Basic knowledge of data formats (CSV, Excel, JSON)
Be able to manually merge data using spreadsheets
Understand what APIs and databases are (at a high level)
Awareness of issues such as duplicates or mismatched IDs.

Tools: Excel

Informal learning:

Learning Hub: Awareness of Data Linkage – Even data engineers who do not belong to the sub role of linkage engineer will need awareness level in data linkage.

Working

Working: deliver data solutions in accordance with agreed organisational standards that ensure services are resilient, scalable and future-proof. Be able to write scrips/code for integration.

Skills:

Be able to use Python/Pyspark/SQL to join or merge data
Understand primary keys, foreign keys and joins
Can pull data from databases

Tools: Python (Pandas), SQL, PySpark

Informal learning:

Practitioner

Practitioner: select and implement the appropriate technologies to deliver resilient, scalable and future-proofed data solutions. Be able to build scalable integration pipelines.

Skills:

Design ETL pipelines that combine data from multiple sources
Resolve schema mismatches and handle slowly changing dimensions
Implement data mapping and transformation logic
Use orchestration tools and monitor data flows.

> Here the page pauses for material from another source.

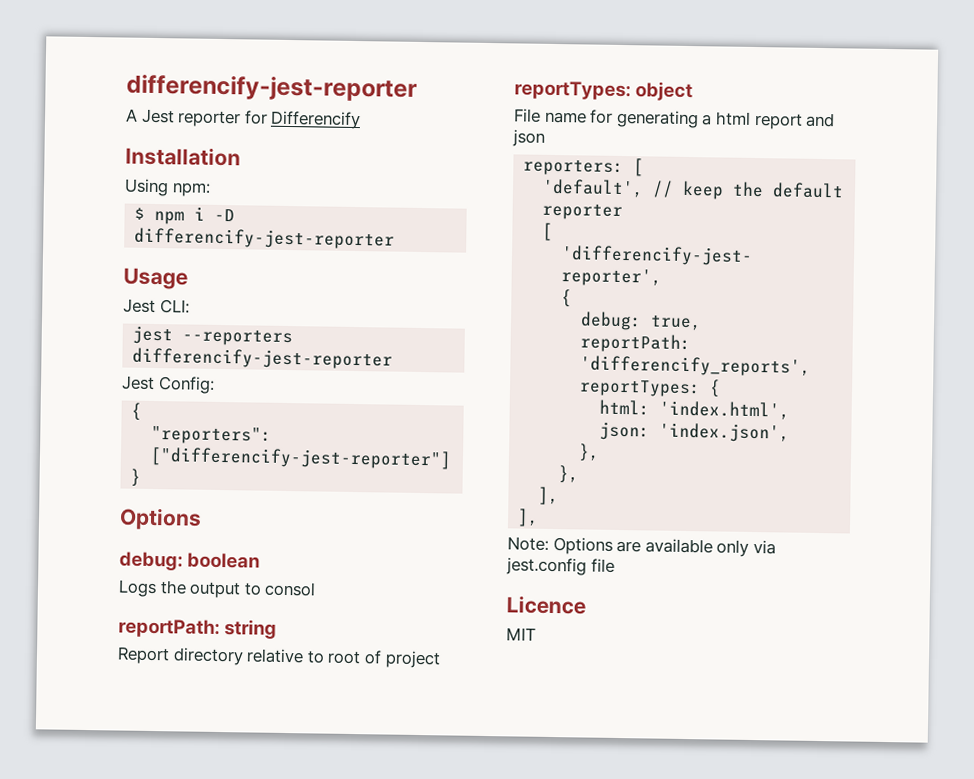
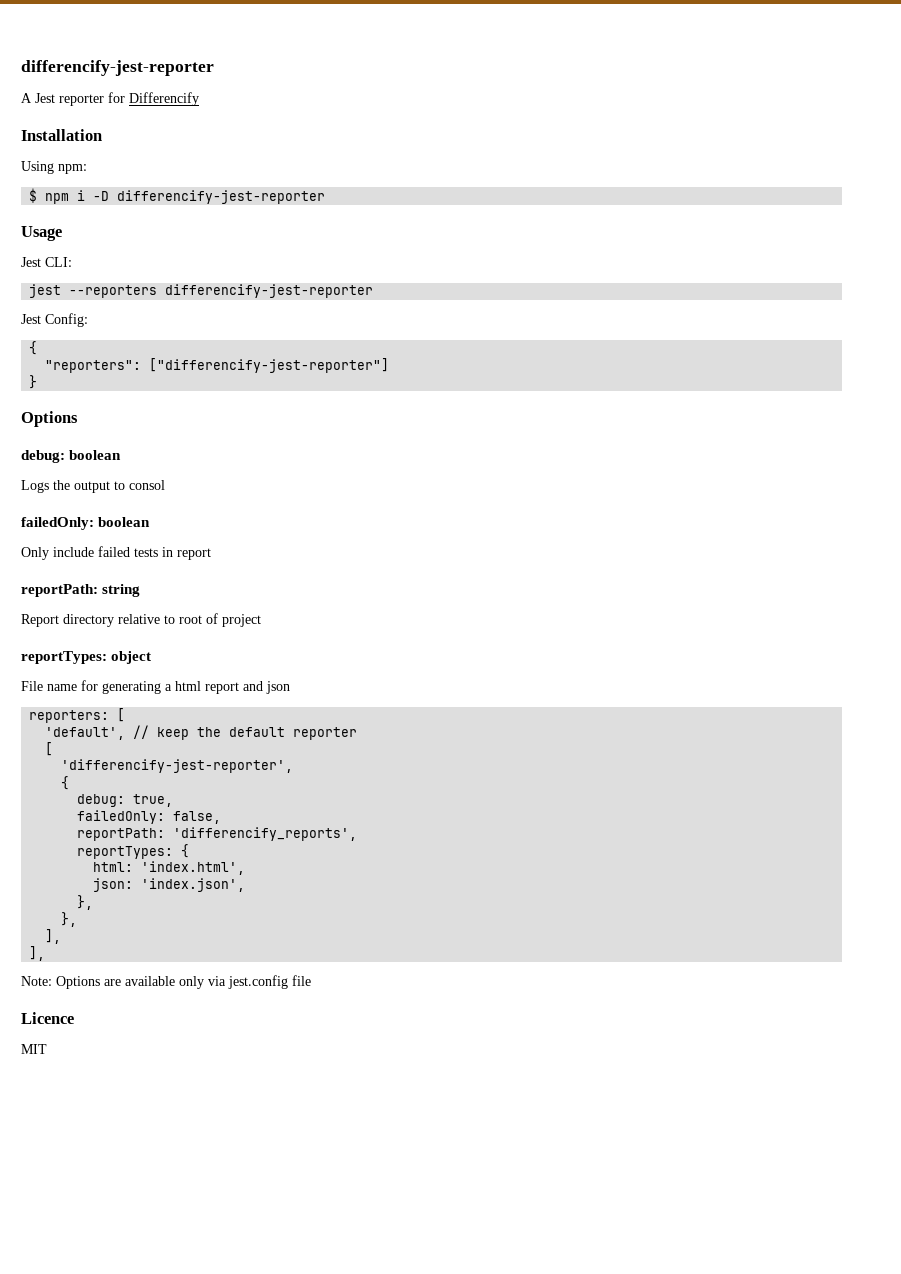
(317, 589) none -> [21,517,151,530] [21,546,211,560] // failedOnly: boolean // Only include failed tests in report
(703, 322) none -> [77,810,222,824] // failedOnly: false,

Tools: Custom ONS packages including Plumb-ELT, DE Utils, and DLH Utils, and Apache Airflow (for GCP)

Informal learning:

Cloud Skills Boost Course: Building Batch Data Pipelines on Google Cloud. This is a long course (approximately 12 hours) it covers everything from beginner questions such as "What is an ETL pipeline?" up to "How do I facilitate a multi service ETL pipeline on GCP".

ONS colleagues will probably want to follow the Python track over the Java track.

Cloud Skills Boost Lab: Writing an ETL Pipeline using Apache Beam and Dataflow (Python)

Cloud Skills Boost Lab: Basic Airflow lab

Expert

Expert: Establish standards, keep them up to date and ensure adherence to them and keep abreast of best practice in industry and across government.

Skills:

Architects batch integrations (possibly also real-time integrations but unaware of ONS conducting real-time integration).
Designs for scalability, security and compliance
Governs metadata, data lineage and change data capture (CDC)

Tools: Kafka, Snowflake, Cloud Composer (GCP)

General resources

We have a few in house tools and standards which are useful at all levels of this skill.

ons-python-template

At the more fundamental level we have an ONS Python project template.

Link: ONSdigital/ons-python-template

De-Utils

Open-source Data Engineering utility package that contains useful functions when working with HDFS, Spark and ETLs. The functions in this repo are not tailored to a specific project and can be implemented for wider use. As the package is open source, anyone can contribute by either changing code or contributing a function they have made themselves.

Link: ONSdigital/de-utils

Plumb-etl

Python library that contains pipeline stages, transformers and utilities for creating ETL PySpark pipelines. Teams within Data Engineering in DEOD are in the process of integrating plumb-etl into their own data processes. Plumb-ETL can provide a standardised pipeline infrastructure, resulting in easier communication and staff transition between data engineering teams as well as a cross-team collaboration in maintaining and updating the infrastructure.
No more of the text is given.